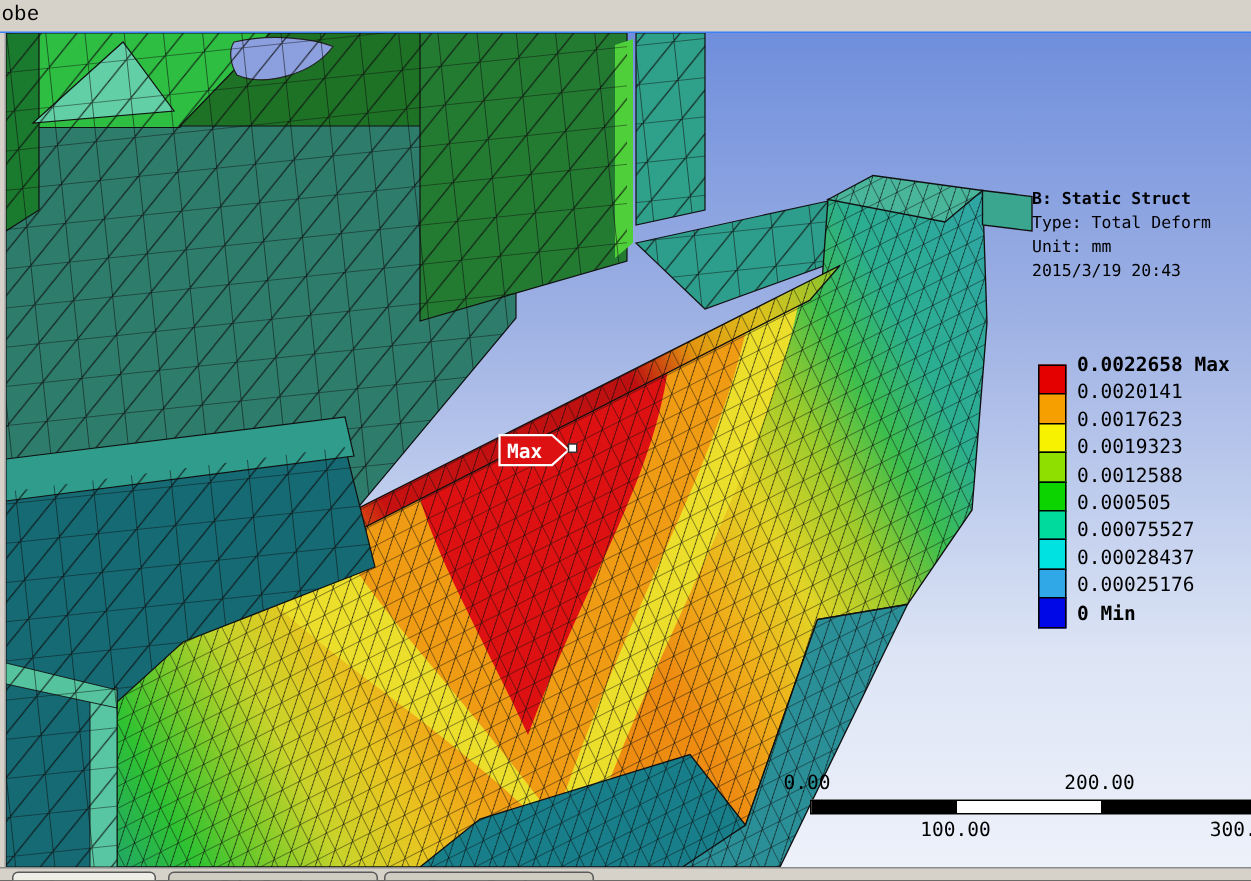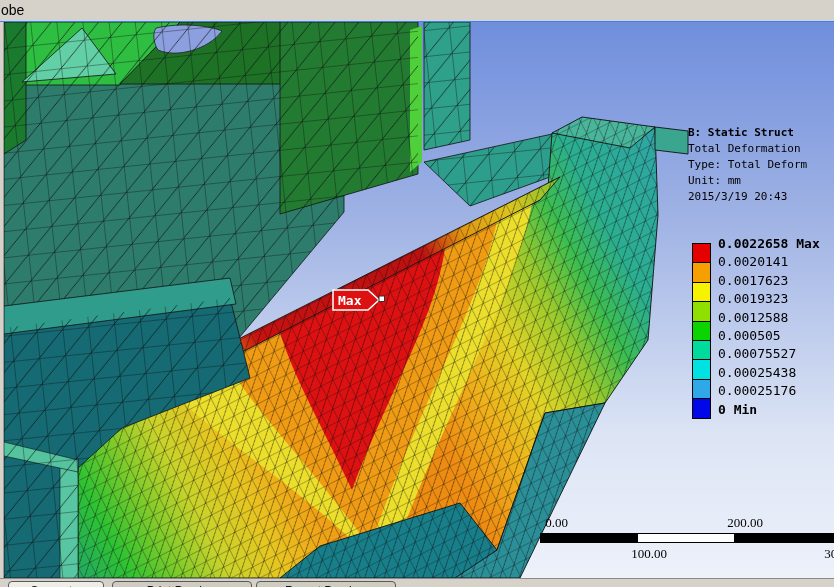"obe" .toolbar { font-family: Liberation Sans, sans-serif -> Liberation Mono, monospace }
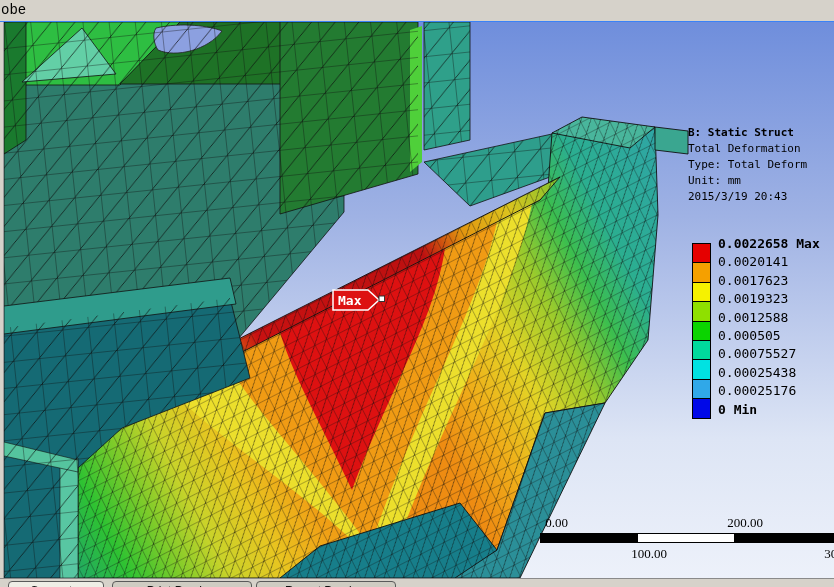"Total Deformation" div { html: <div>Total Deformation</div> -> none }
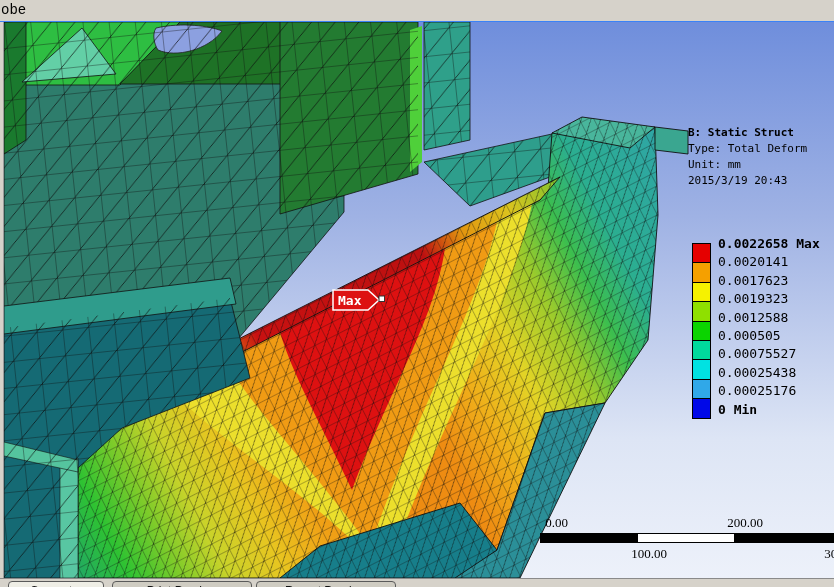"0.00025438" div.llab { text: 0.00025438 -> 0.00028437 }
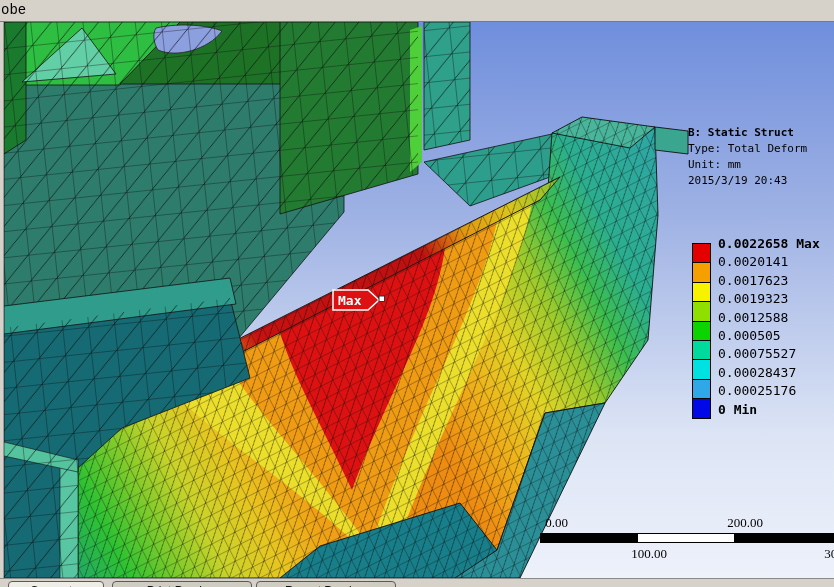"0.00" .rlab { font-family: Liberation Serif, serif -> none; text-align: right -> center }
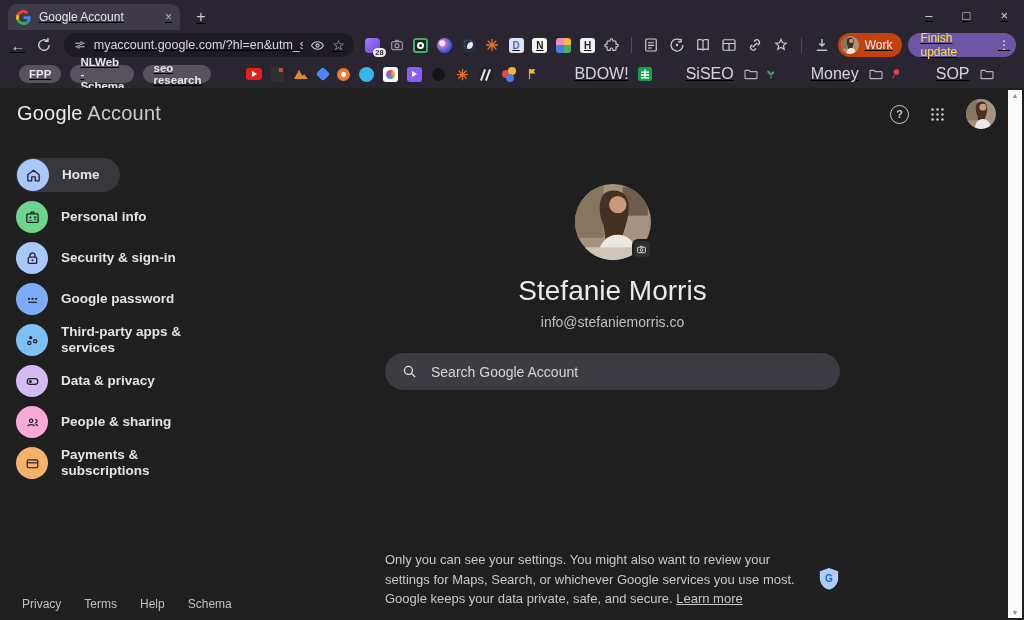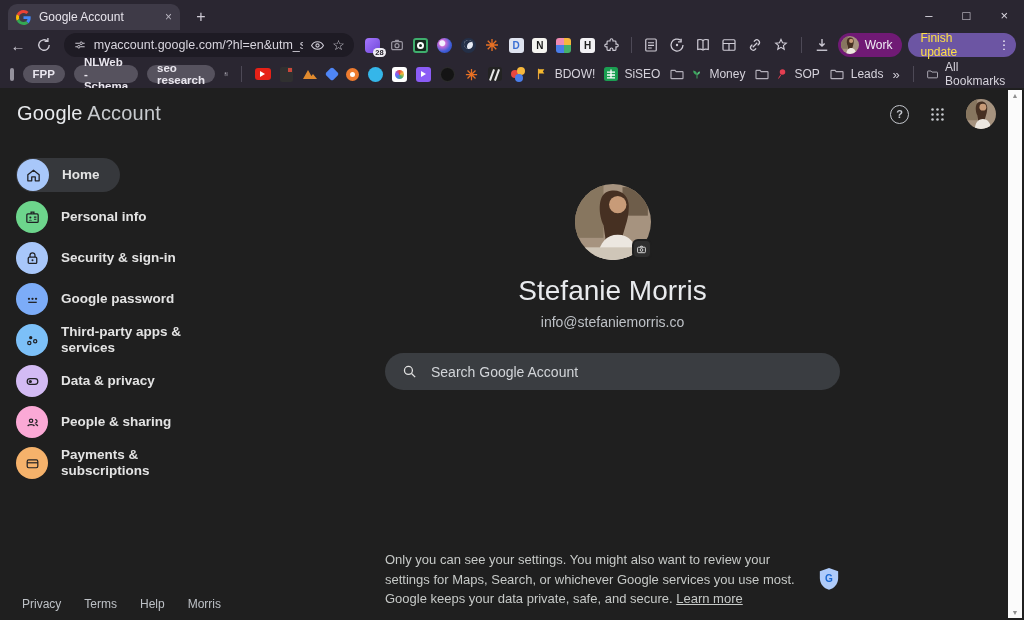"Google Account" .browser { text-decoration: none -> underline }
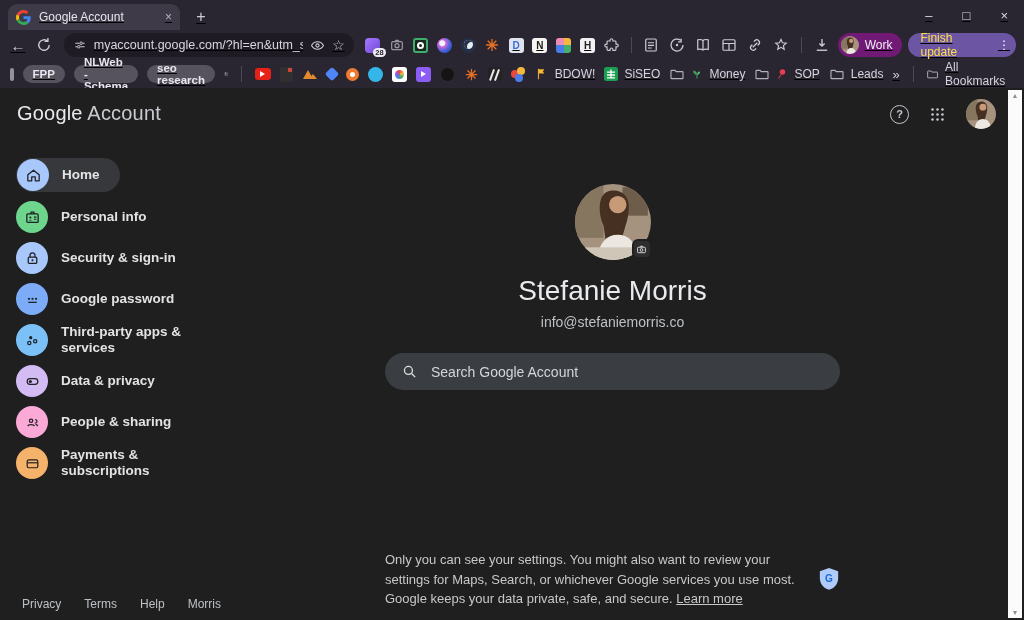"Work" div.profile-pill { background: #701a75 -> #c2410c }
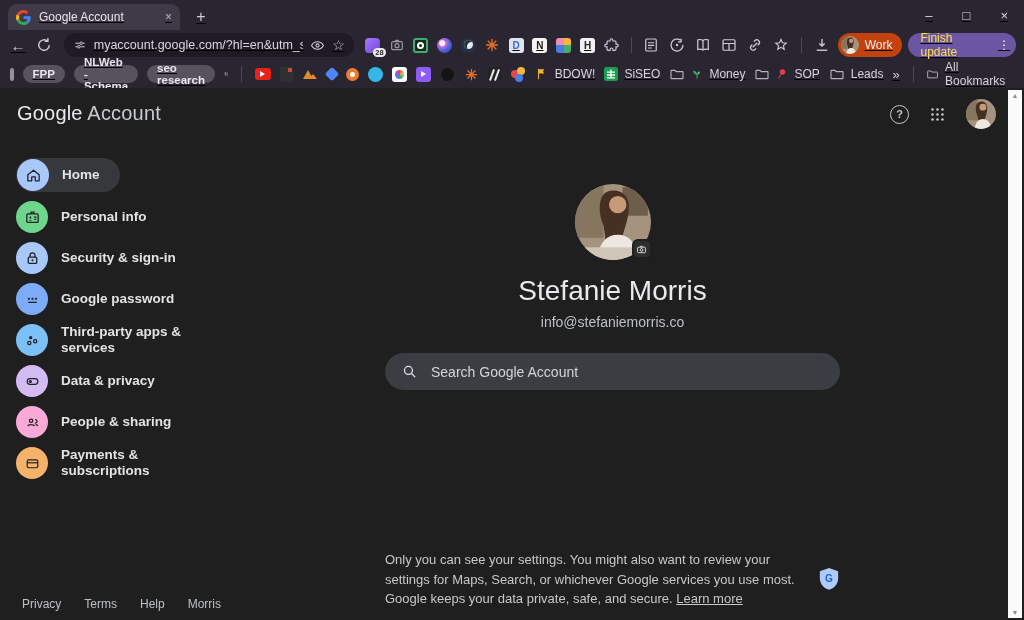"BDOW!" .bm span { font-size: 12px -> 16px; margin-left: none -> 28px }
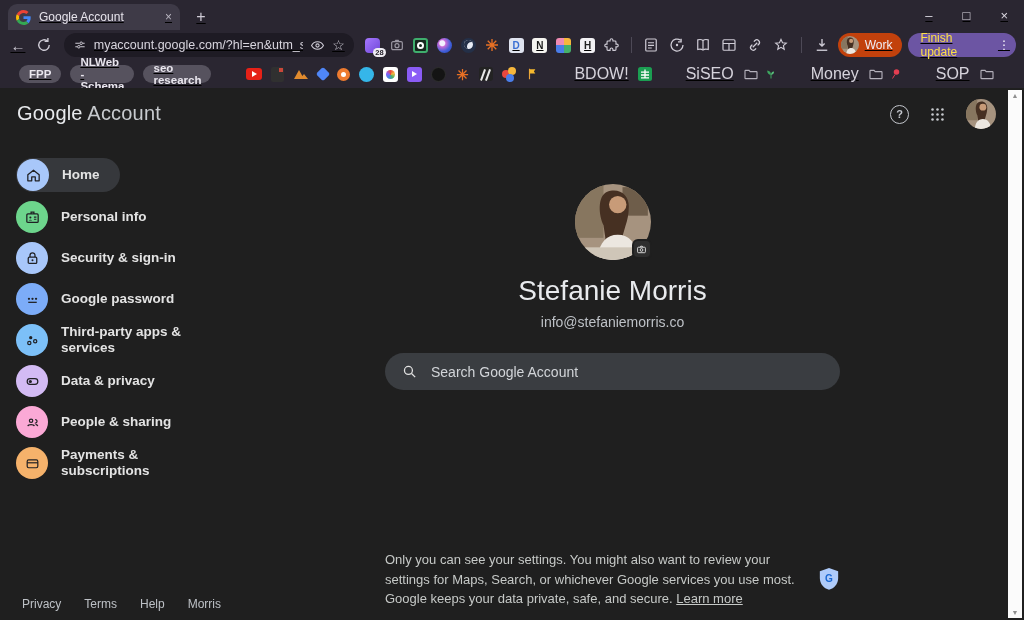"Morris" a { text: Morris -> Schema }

▶ EXERCISE AIM
Repeat the entries exactly, pictures left out.

▶ REPLY TO THE TASK
"obe" .toolbar { font-family: Liberation Sans, sans-serif -> Liberation Mono, monospace }
"Total Deformation" div { html: <div>Total Deformation</div> -> none }
"0.00025438" div.llab { text: 0.00025438 -> 0.00028437 }
"0.00" .rlab { font-family: Liberation Serif, serif -> none; text-align: right -> center }
"Google Account" .browser { text-decoration: none -> underline }
"Work" div.profile-pill { background: #701a75 -> #c2410c }
"BDOW!" .bm span { font-size: 12px -> 16px; margin-left: none -> 28px }
"Morris" a { text: Morris -> Schema }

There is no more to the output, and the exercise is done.